Scientific Description

Family Juncaceae.

Habit and leaf form. Herbs; evergreen. Perennial; plants with a basal concentration of leaves (usually), or with neither basal nor terminal concentrations of leaves. Young stems cylindrical. Rhizomatous (rhizome usually flat). Helophytic to mesophytic. Heterophyllous (leaf forms include scale-like on the runners and rhizomes, foliar at the base of the culm and bracteous in the inflorescence). Leaves alternate; tristichous; sessile; sheathing. Leaf sheaths with joined margins. Leaves with ‘normal’ orientation; simple; epulvinate. Leaf blades entire; flat (or concave); narrowly ovate, or linear; parallel-veined. Leaves ligulate, or eligulate; without stipules. Leaf blade margins flat, or involute. Leaves with a persistent basal meristem, and basipetal development. Vegetative anatomy. Plants without silica bodies. Leaf anatomy. Guard-cells not ‘grass type’. Hairs present (usually pilose at the margin). Stem anatomy. Secondary thickening absent.

Reproductive type, pollination. Fertile flowers hermaphrodite. Unisexual flowers absent. Plants hermaphrodite. Floral nectaries absent (nectaries lacking). Anemophilous, or entomophilous.

Inflorescence and flower features. Flowers aggregated in ‘inflorescences’. The terminal inflorescence unit cymose (usually monochasial). Inflorescences scapiflorous, or not scapiflorous; terminal; many individually inserted flowers arranged in loose, much-branched panicles or with the flowers congested into dense clusters which are then arranged in a panicle, an anthela, a raceme, or contracted into dense spike-like structures; spatheate (with one or more spathal bracts). Flowers bracteate; bracteolate (bracts 1 or 2, translucent); small; regular; 3 merous; cyclic; tetracyclic, or pentacyclic. Perigone tube absent. Hypogynous disk absent. Perianth of ‘tepals’; 6; 2 -whorled; isomerous; free; sepaloid; similar in the two whorls, or different in the two whorls (tepals unequal or subequal); white, or brown. Androecium 3, or 6. Androecial members free of the perianth; all equal; free of one another; 1 -whorled, or 2 -whorled. Androecium exclusively of fertile stamens. Stamens 3, or 6; isomerous with the perianth, or diplostemonous. Filaments filiform (rarely linear and flattened). Anthers oblong, rarely linear; basifixed; non-versatile; dehiscing via longitudinal slits; introrse, or latrorse; unappendaged. Pollen shed in aggregates; in tetrads. Gynoecium 3 carpelled. The pistil 1 celled. Gynoecium syncarpous; synstylovarious; superior. Ovary unilocular; 1 locular. The ‘odd’ carpel anterior. Gynoecium shortly stylate. Styles 1; attenuate from the ovary; apical. Stigmas 3; dry type; papillate; Group II type. Placentation basal. Ovules in the single cavity 3; ascending; non-arillate; anatropous.

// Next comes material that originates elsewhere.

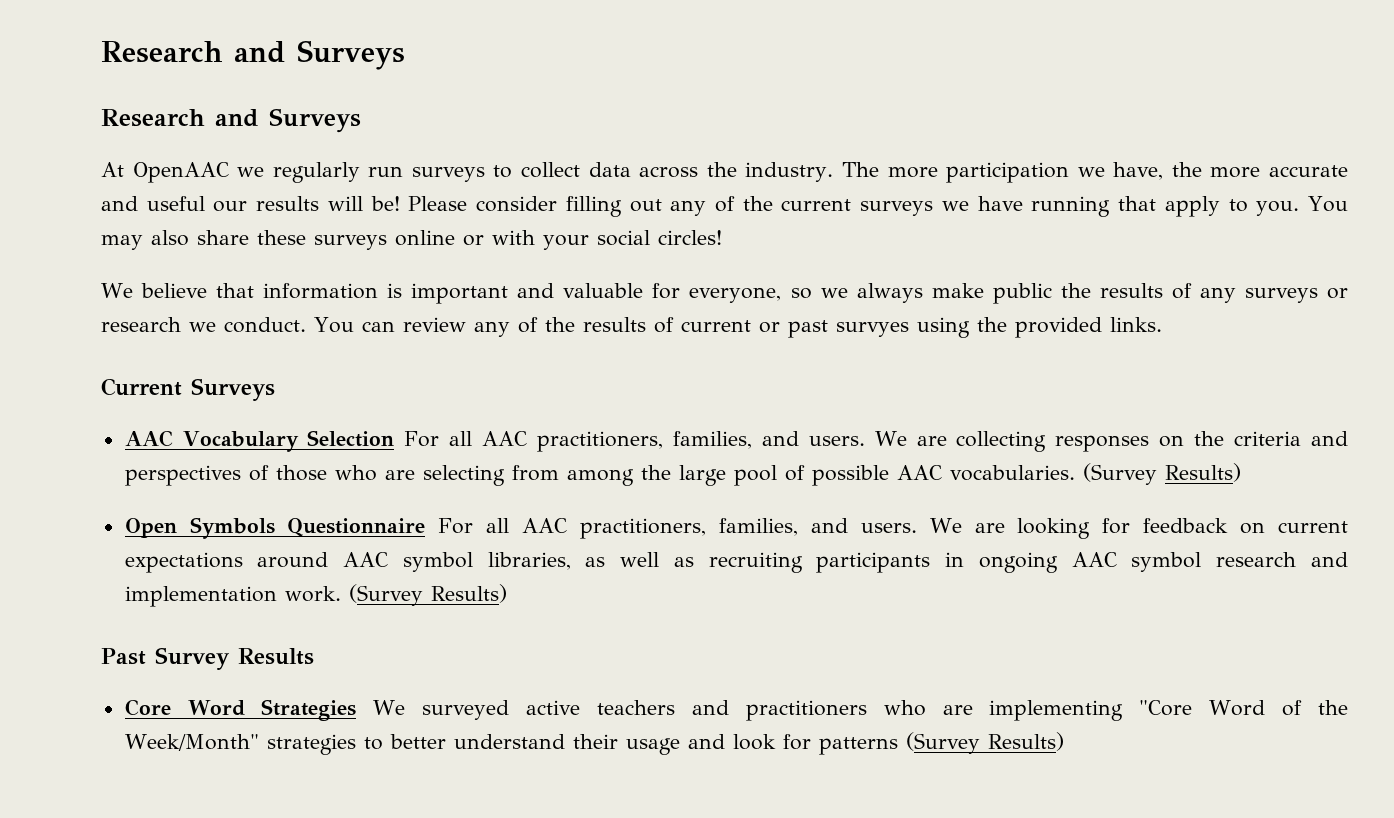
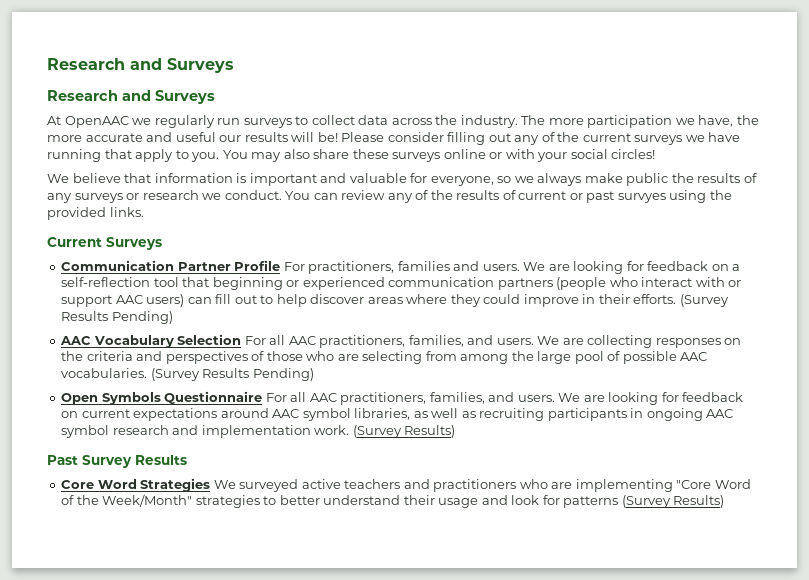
+ Communication Partner Profile For practitioners, families and users. We are looking for feedback on a self-reflection tool that beginning or experienced communication partners (people who interact with or support AAC users) can fill out to help discover areas where they could improve in their efforts. (Survey Results Pending)
- We are collecting responses on the criteria and perspectives of those who are selecting from among the large pool of possible AAC vocabularies. (Survey Results)
+ We are collecting responses on the criteria and perspectives of those who are selecting from among the large pool of possible AAC vocabularies. (Survey Results Pending)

Fruit and seed features. Fruit non-fleshy; dehiscent; a capsule (trigonous). Capsules loculicidal. Fruit 1 locular (sometimes basally 3-lobed); 3 seeded. Seeds ellipsoid to oblong; endospermic. Endosperm not oily. Seeds arillate, or non-arillate; with starch. Cotyledons 1. Embryo straight (small). Seedling. Hypocotyl internode present, or absent. Mesocotyl absent. Seedling collar not conspicuous. Cotyledon hyperphyll elongated; assimilatory; more or less circular in t.s. Coleoptile absent. Seedling cataphylls absent. First leaf centric, or dorsiventral. Primary root ephemeral.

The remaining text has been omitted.